Lech i Polonia zeszły sezon zakończyły na sąsiednich miejscach w tabeli. Poznaniacy byli trzeci, a Czarne Koszule pod nimi. W bieżących rozgrywkach ich poziom jest już bardziej zróżnicowany. Kolejorz został liderem ekstraklasy i awansował do IV rundy eliminacyjnej Ligi Europejskiej, natomiast Polonia ma na swoim koncie trzy punkty, w dodatku zdobyte w bardzo szczęśliwych okolicznościach, a także pożegnała się już z europejskimi pucharami. - Wygraliśmy z Piastem Gliwice i Koroną Kielce, a są to zespoły, które mogą mieć problemy w lidze.

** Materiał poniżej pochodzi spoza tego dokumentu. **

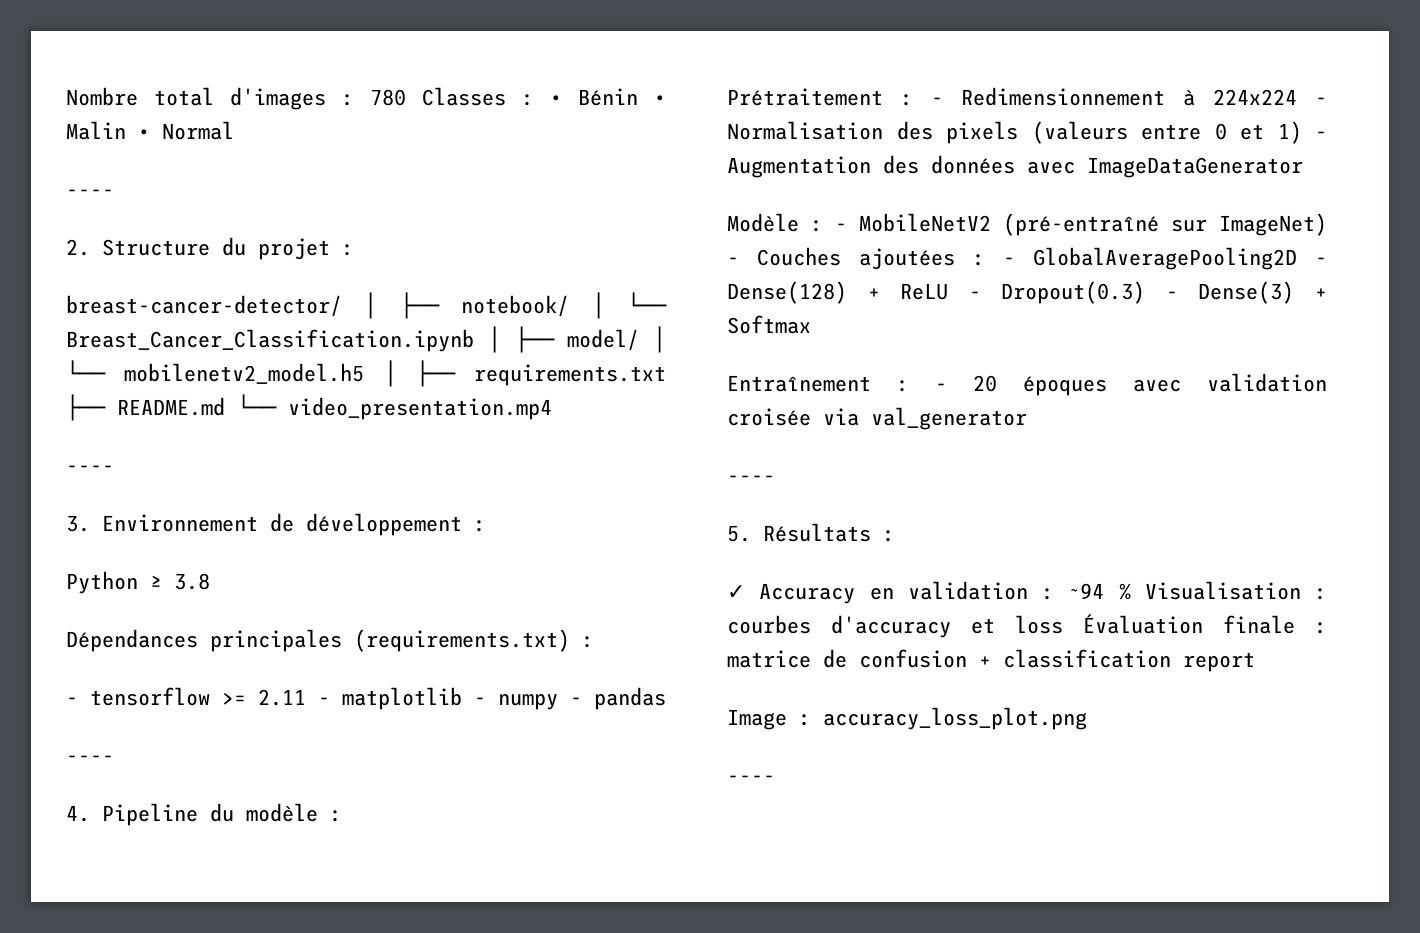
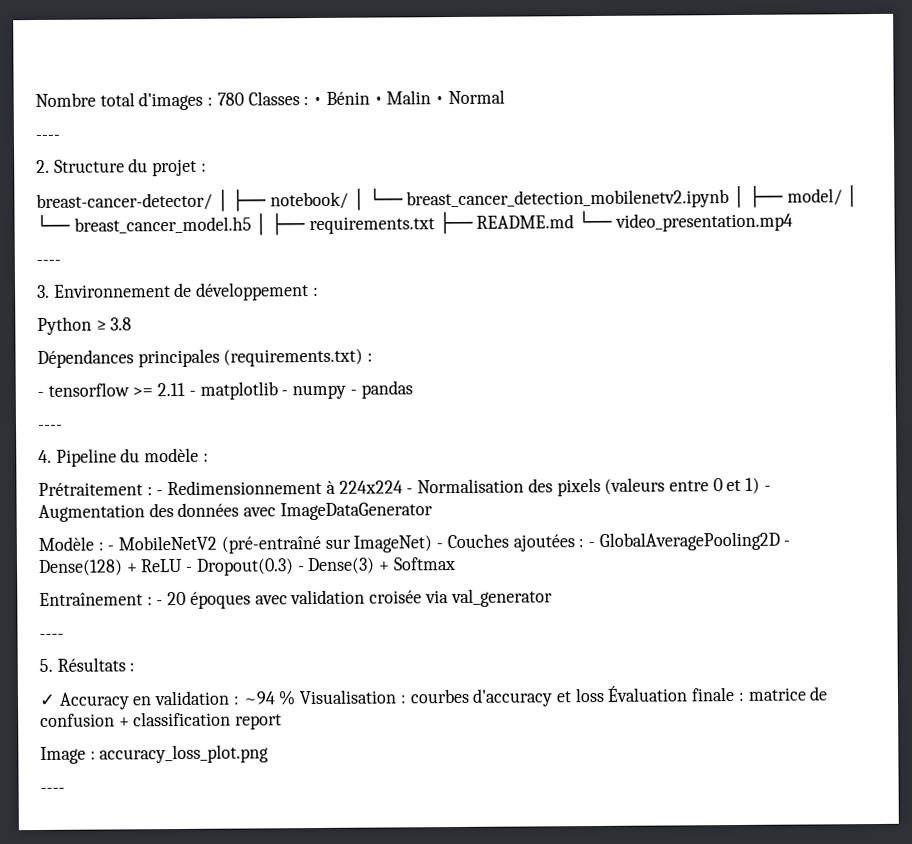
- breast-cancer-detector/ │ ├── notebook/ │ └── Breast_Cancer_Classification.ipynb │ ├── model/ │ └── mobilenetv2_model.h5 │ ├── requirements.txt ├── README.md └── video_presentation.mp4
+ breast-cancer-detector/ │ ├── notebook/ │ └── breast_cancer_detection_mobilenetv2.ipynb │ ├── model/ │ └── breast_cancer_model.h5 │ ├── requirements.txt ├── README.md └── video_presentation.mp4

Poczekajmy na mecze z tymi silniejszymi zespołami, a za taki uważam Polonię. To będzie taki pierwszy papierek lakmusowy - twierdzi Jacek Zieliński.
To właśnie osoba szkoleniowca Lecha dodaje temu meczowi dodatkowego smaczku. 48-letni trener w zeszłym sezonie prowadził Czarne Koszule, ale po serii trzech słabych spotkań został zwolniony. Prezes Józef Wojciechowski dwa miesiące po dymisji proponował Zielińskiemu ponowne objęcie posady trenera, ale wtedy on negocjował już z Lechem. - Dla mnie to mecz bez żadnych podtekstów - zapewnia sam zainteresowany.

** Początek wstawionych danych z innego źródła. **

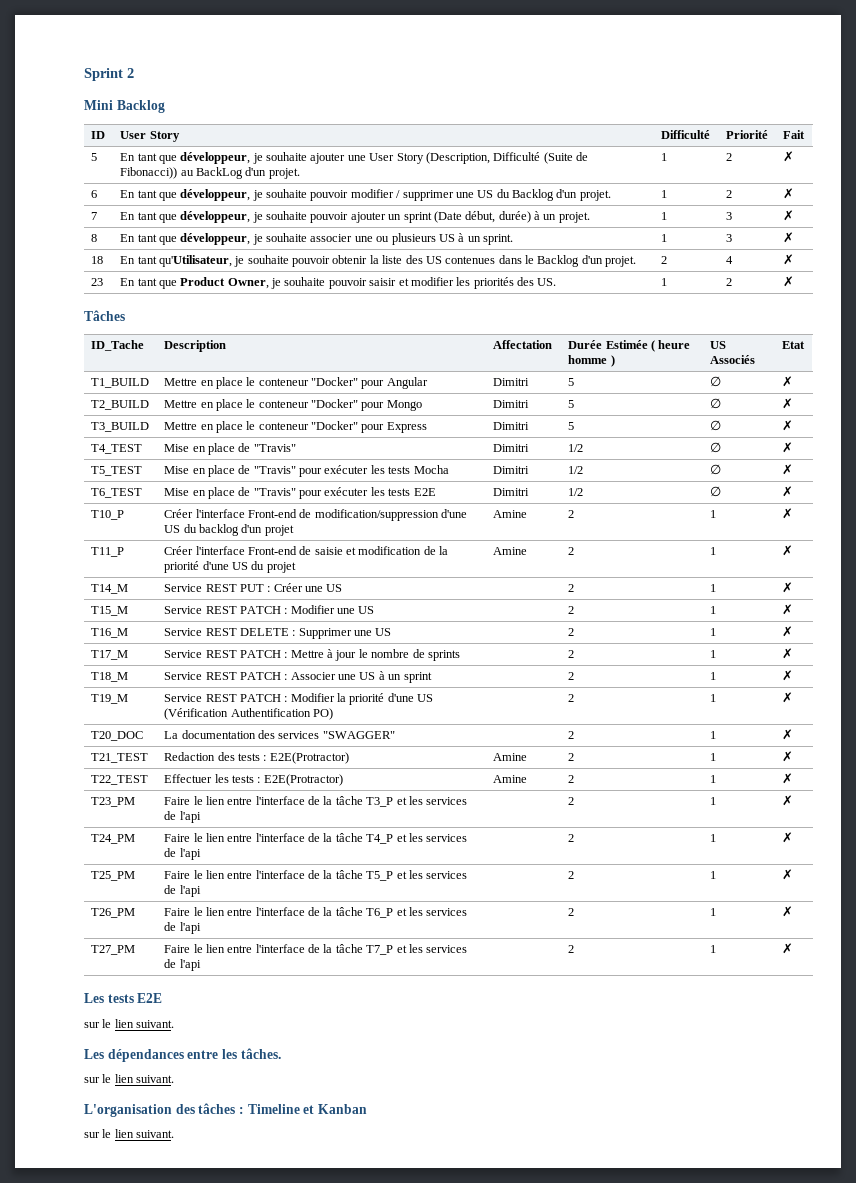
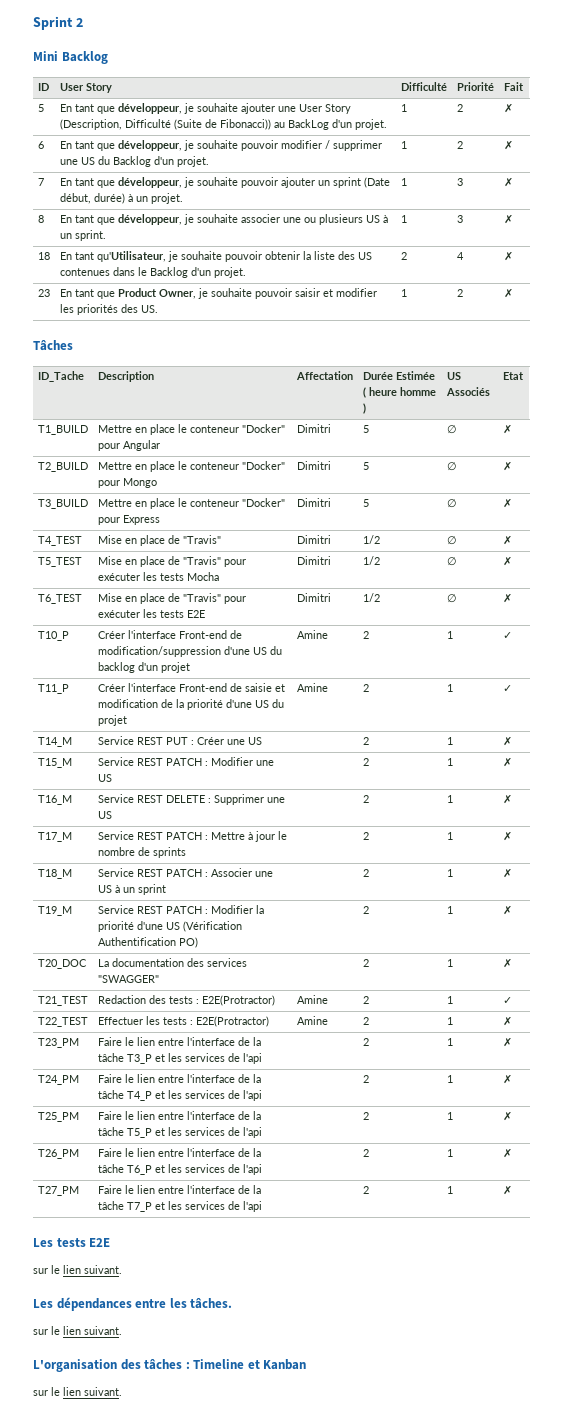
- T10_P | Créer l'interface Front-end de modification/suppression d'une US du backlog d'un projet | Amine | 2 | 1 | ✗
+ T10_P | Créer l'interface Front-end de modification/suppression d'une US du backlog d'un projet | Amine | 2 | 1 | ✓
- T11_P | Créer l'interface Front-end de saisie et modification de la priorité d'une US du projet | Amine | 2 | 1 | ✗
+ T11_P | Créer l'interface Front-end de saisie et modification de la priorité d'une US du projet | Amine | 2 | 1 | ✓
- T21_TEST | Redaction des tests : E2E(Protractor) | Amine | 2 | 1 | ✗
+ T21_TEST | Redaction des tests : E2E(Protractor) | Amine | 2 | 1 | ✓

Wiedza wyniesiona z Warszawy oraz wcześniej z Groclinu Grodzisk Wlkp., bo to przecież prawie ten sam zespół, na pewno przyda się w niedzielnym spotkaniu. - Paru chłopaków zostało, ale jest to trochę inny zespół, niż ten, który przez prawie dwa lata prowadziłem, choć na pewno będzie mi łatwiej - opowiada Zieliński.
W Polonii atmosfera poprawiła się po zwycięstwie nad Śląskiem Wrocław, które warszawiacy zapewnili sobie zdobywając dwie bramki w doliczonym czasie gry. Mimo to wciąż jest tam sporo zawirowań tyczących się trenera Jacka Grembockiego. Od dawna mówi się, że jego dni w klubie są policzone, a na zajęcie jego miejsca czeka Franciszek Smuda, były trener Lecha. Według doniesień prasowych ma on prowadzić Polonię od następnej kolejki. Zieliński nie uważa, że ta niejasna sytuacja negatywnie wpłynie na rywala. - Tam jest cały czas zamieszanie wokół trenerów i piłkarze do tego już się chyba przyzwyczaili - mówi szkoleniowiec Lecha.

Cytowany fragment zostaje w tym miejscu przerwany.